| DATA FOR THIS EXERCISE |
------------------------------------------------------------------------

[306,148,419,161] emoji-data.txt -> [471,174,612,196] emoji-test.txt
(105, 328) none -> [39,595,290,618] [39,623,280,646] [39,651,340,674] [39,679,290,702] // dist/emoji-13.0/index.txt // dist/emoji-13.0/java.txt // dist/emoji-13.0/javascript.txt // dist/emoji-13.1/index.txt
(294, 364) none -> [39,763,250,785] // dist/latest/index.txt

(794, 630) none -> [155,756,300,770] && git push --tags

------------------------------------------------------------------------

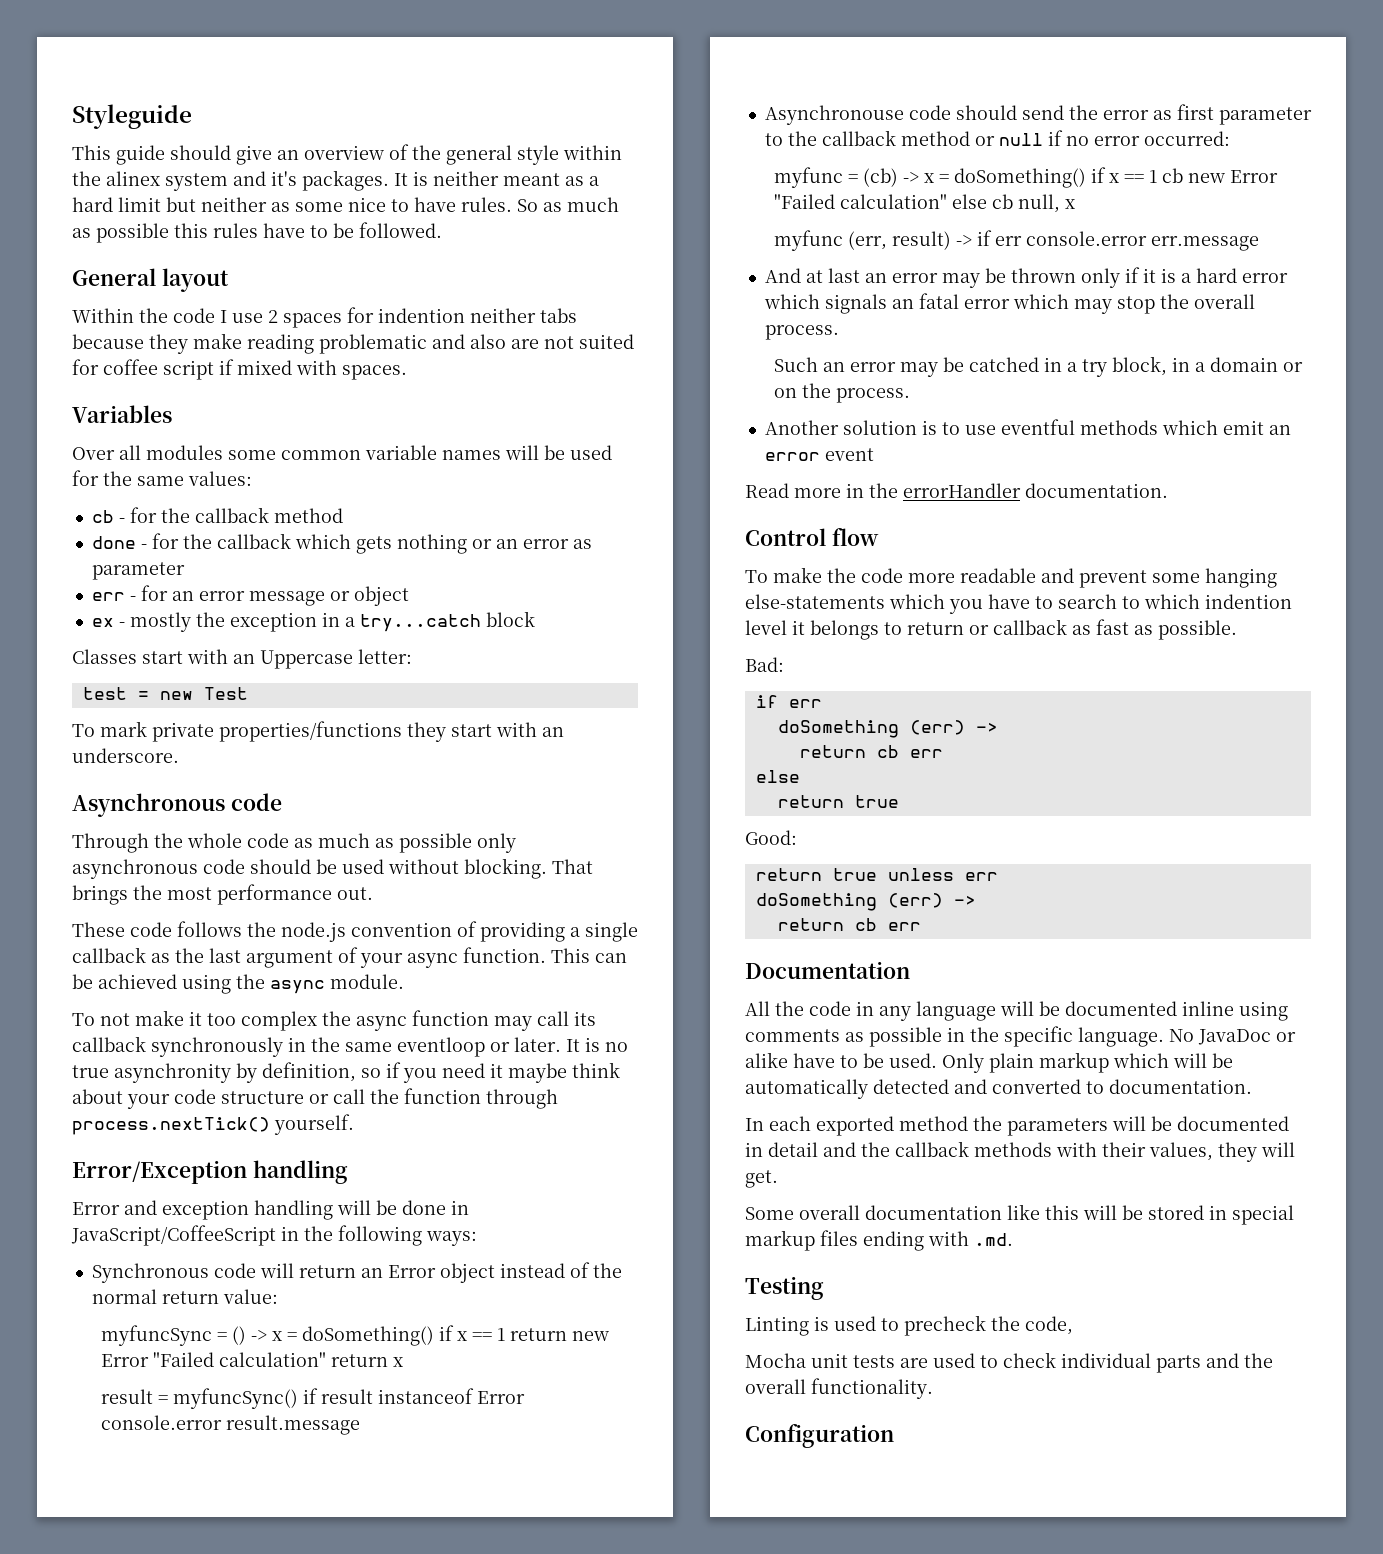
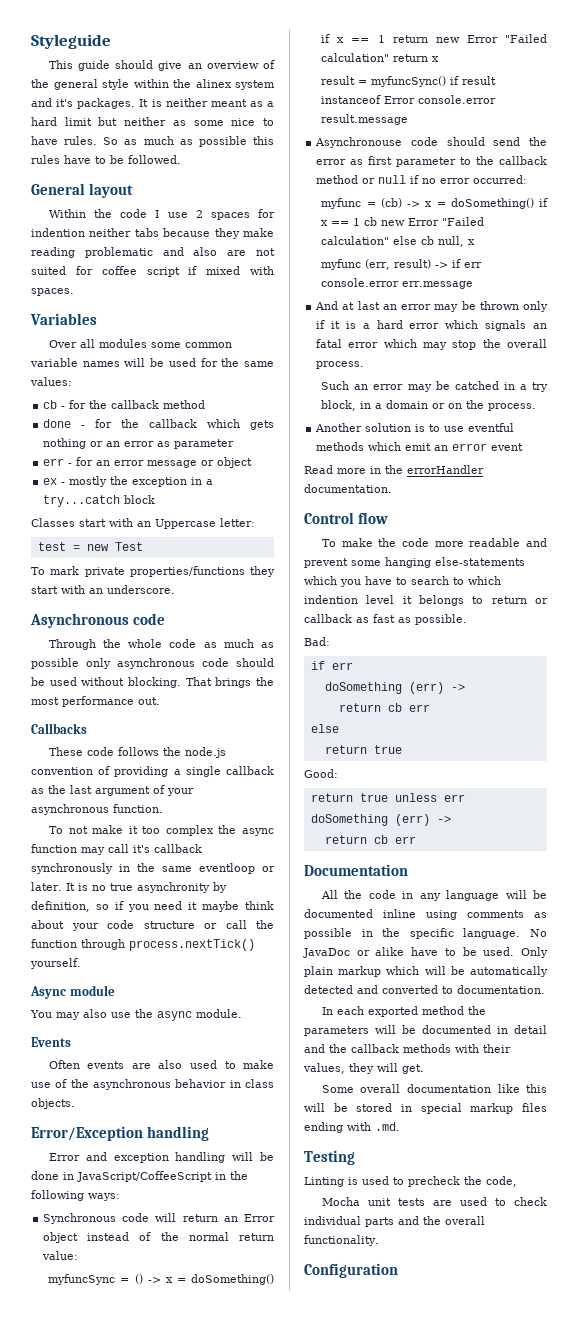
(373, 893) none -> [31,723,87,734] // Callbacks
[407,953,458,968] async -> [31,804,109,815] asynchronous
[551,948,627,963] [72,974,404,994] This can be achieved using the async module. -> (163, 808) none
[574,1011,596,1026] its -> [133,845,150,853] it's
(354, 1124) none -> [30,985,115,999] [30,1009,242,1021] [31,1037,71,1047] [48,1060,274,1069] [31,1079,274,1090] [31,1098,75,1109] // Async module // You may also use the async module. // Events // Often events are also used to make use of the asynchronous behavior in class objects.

------------------------------------------------------------------------

| TASK STATEMENT |
Return the span of lines in the data above that opens at the line with "(105, 328) none" and closes at the line with "(794, 630) none", exactly, ends included, nothing else.

| EXPECTED ANSWER |
(105, 328) none -> [39,595,290,618] [39,623,280,646] [39,651,340,674] [39,679,290,702] // dist/emoji-13.0/index.txt // dist/emoji-13.0/java.txt // dist/emoji-13.0/javascript.txt // dist/emoji-13.1/index.txt
(294, 364) none -> [39,763,250,785] // dist/latest/index.txt

(794, 630) none -> [155,756,300,770] && git push --tags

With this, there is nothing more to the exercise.